# Dunlop Heavy Core strings, first impressions



## sevenstringj (Feb 10, 2010)

I had a few questions for Dunlop about these strings, and they sent me a sample! 

First a little 411. They'll come in 3 gauges:

Heavy, 10 13 17 28 38 48
Heavier, 11 14 18 28 38 50
Heaviest, 12 16 20 32 42 54

The 3rd string is plain, even the .020 in the "heaviest" set.

They sent me the 12-54, which is perfect since I tune my 6 to B-standard and normally use 13-56 (or Chromes in 12-52 which have slightly more tension than their round-wound counterparts).

Pros

-Very clean, articulate, and even across all strings.

-The plain 3rd doesn't sound like shit, and actually speaks better within chords than the typical wound 3rd.

-Bend that 3rd string up to a 4th! 

-About as punchy as thicker strings.

-Similar tension to slightly thicker strings, so you can dig in and punish them better than thinner strings.

Cons

-Not _quite_ as thick-sounding as thicker strings, but very close.

Overall

I wouldn't consider them replacements for thicker strings because they do sound just a hair thinner. But the punch and articulation is great, and the plain 3rd is pretty sweet!
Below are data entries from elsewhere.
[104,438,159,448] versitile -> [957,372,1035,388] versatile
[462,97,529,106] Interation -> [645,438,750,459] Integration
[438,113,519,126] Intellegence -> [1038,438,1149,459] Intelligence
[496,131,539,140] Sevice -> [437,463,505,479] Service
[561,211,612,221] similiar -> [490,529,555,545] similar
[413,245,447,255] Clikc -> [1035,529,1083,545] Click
In the meantime, I suppose you could just get a single plain 3rd if you're happy with your current set. D'addario makes 'em up to .026!


----------



## matttttYCE (Feb 11, 2010)

Cheers and thanks for this! I was thinking about trying those and since I'm tuning up from what I'm normally in, but still want some pretty thick strings these should do very well


----------



## Hollowway (Feb 11, 2010)

Thanks for the review. So would you say they sound thicker than a standard string of the same gauge? I'm looking at those for a 7 or 8 string, and thinking I would put a 9 on the top of the heaviest set or an 8 on the top of the middle set, and use it that way. I'm not sure what the plain D string would sound like, though. Based on your experience, is this just a totally dumb idea? My thinking is that for a long scale guitar the thicker core might add some decent tone.


----------



## zimbloth (Feb 11, 2010)

sevenstringj said:


> -Similar tension to slightly thicker strings, so you can dig in and punish them better than thinner strings.



This is the only part that matters to me, the tension. I wouldn't want them to sound like thicker strings, that defeats the whole purpose. Many of us prefer lighter gauge strings for their tonal benefits, but have to settle for less-than-ideal tension in that pursuit. If the Heavy Cores nail the tension part then that sounds great to me! 

As a Dunlop dealer I'll be getting some of these in soon and see for myself, but I don't forsee switching from Elixirs as those not only sound amazing but FEEL amazing - and last for seemingly _ever_.

BTW, simply going down one gauge should not make your tone automatically sound thin. If your tone not being harsh/thin is dependent on you using a .056 instead of a .054, your setup may have bigger issues I think?


----------



## TomAwesome (Feb 11, 2010)

The idea of a string that feels like a thicker string more than it sounds like a thicker string is actually pretty appealing to me. I'm with Nick on this one.


----------



## sevenstringj (Feb 11, 2010)

zimbloth said:


> BTW, simply going down one gauge should not make your tone automatically sound thin. If your tone not being harsh/thin is dependent on you using a .056 instead of a .054, your setup may have bigger issues I think?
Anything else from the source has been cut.